• YOUR GOAL: Without skipping a line, reproduce the entries exactly.

Items from a data source:
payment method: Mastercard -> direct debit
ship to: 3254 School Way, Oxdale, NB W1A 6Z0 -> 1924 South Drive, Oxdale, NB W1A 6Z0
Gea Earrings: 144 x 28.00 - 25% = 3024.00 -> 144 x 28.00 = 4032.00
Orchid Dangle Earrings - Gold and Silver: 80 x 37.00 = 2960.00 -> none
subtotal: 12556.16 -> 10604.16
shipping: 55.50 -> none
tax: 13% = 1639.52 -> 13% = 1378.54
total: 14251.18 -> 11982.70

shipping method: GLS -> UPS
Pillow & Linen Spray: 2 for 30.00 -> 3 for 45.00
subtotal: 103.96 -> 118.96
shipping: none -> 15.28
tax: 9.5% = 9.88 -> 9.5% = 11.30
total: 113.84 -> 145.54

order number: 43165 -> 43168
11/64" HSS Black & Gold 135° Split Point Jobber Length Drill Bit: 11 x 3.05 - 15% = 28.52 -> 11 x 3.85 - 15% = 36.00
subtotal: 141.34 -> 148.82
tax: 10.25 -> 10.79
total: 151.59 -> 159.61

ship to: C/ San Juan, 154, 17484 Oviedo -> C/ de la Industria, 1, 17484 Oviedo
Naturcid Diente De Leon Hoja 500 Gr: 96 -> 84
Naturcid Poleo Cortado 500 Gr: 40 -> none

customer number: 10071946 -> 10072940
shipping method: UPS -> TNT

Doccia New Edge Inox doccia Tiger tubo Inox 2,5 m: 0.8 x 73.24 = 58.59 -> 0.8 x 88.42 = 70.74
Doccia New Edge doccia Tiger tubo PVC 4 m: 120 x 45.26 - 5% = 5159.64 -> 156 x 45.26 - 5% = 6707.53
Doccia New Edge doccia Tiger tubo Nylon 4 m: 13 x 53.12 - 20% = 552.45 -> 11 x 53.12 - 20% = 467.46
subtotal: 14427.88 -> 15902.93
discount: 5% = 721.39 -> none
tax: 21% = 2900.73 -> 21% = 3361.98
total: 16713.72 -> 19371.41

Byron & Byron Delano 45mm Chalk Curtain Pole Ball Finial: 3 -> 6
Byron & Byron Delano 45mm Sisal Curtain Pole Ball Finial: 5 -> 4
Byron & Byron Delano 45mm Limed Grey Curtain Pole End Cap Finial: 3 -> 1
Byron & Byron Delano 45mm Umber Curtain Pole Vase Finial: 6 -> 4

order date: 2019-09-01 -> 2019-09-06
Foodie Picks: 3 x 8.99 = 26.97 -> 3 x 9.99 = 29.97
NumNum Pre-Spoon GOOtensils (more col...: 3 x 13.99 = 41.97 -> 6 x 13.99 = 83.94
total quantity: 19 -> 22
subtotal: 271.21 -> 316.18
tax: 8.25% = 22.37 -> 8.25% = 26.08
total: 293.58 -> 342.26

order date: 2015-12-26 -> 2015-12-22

• WRITTEN SOLUTION:
payment method: Mastercard -> direct debit
ship to: 3254 School Way, Oxdale, NB W1A 6Z0 -> 1924 South Drive, Oxdale, NB W1A 6Z0
Gea Earrings: 144 x 28.00 - 25% = 3024.00 -> 144 x 28.00 = 4032.00
Orchid Dangle Earrings - Gold and Silver: 80 x 37.00 = 2960.00 -> none
subtotal: 12556.16 -> 10604.16
shipping: 55.50 -> none
tax: 13% = 1639.52 -> 13% = 1378.54
total: 14251.18 -> 11982.70

shipping method: GLS -> UPS
Pillow & Linen Spray: 2 for 30.00 -> 3 for 45.00
subtotal: 103.96 -> 118.96
shipping: none -> 15.28
tax: 9.5% = 9.88 -> 9.5% = 11.30
total: 113.84 -> 145.54

order number: 43165 -> 43168
11/64" HSS Black & Gold 135° Split Point Jobber Length Drill Bit: 11 x 3.05 - 15% = 28.52 -> 11 x 3.85 - 15% = 36.00
subtotal: 141.34 -> 148.82
tax: 10.25 -> 10.79
total: 151.59 -> 159.61

ship to: C/ San Juan, 154, 17484 Oviedo -> C/ de la Industria, 1, 17484 Oviedo
Naturcid Diente De Leon Hoja 500 Gr: 96 -> 84
Naturcid Poleo Cortado 500 Gr: 40 -> none

customer number: 10071946 -> 10072940
shipping method: UPS -> TNT

Doccia New Edge Inox doccia Tiger tubo Inox 2,5 m: 0.8 x 73.24 = 58.59 -> 0.8 x 88.42 = 70.74
Doccia New Edge doccia Tiger tubo PVC 4 m: 120 x 45.26 - 5% = 5159.64 -> 156 x 45.26 - 5% = 6707.53
Doccia New Edge doccia Tiger tubo Nylon 4 m: 13 x 53.12 - 20% = 552.45 -> 11 x 53.12 - 20% = 467.46
subtotal: 14427.88 -> 15902.93
discount: 5% = 721.39 -> none
tax: 21% = 2900.73 -> 21% = 3361.98
total: 16713.72 -> 19371.41

Byron & Byron Delano 45mm Chalk Curtain Pole Ball Finial: 3 -> 6
Byron & Byron Delano 45mm Sisal Curtain Pole Ball Finial: 5 -> 4
Byron & Byron Delano 45mm Limed Grey Curtain Pole End Cap Finial: 3 -> 1
Byron & Byron Delano 45mm Umber Curtain Pole Vase Finial: 6 -> 4

order date: 2019-09-01 -> 2019-09-06
Foodie Picks: 3 x 8.99 = 26.97 -> 3 x 9.99 = 29.97
NumNum Pre-Spoon GOOtensils (more col...: 3 x 13.99 = 41.97 -> 6 x 13.99 = 83.94
total quantity: 19 -> 22
subtotal: 271.21 -> 316.18
tax: 8.25% = 22.37 -> 8.25% = 26.08
total: 293.58 -> 342.26

order date: 2015-12-26 -> 2015-12-22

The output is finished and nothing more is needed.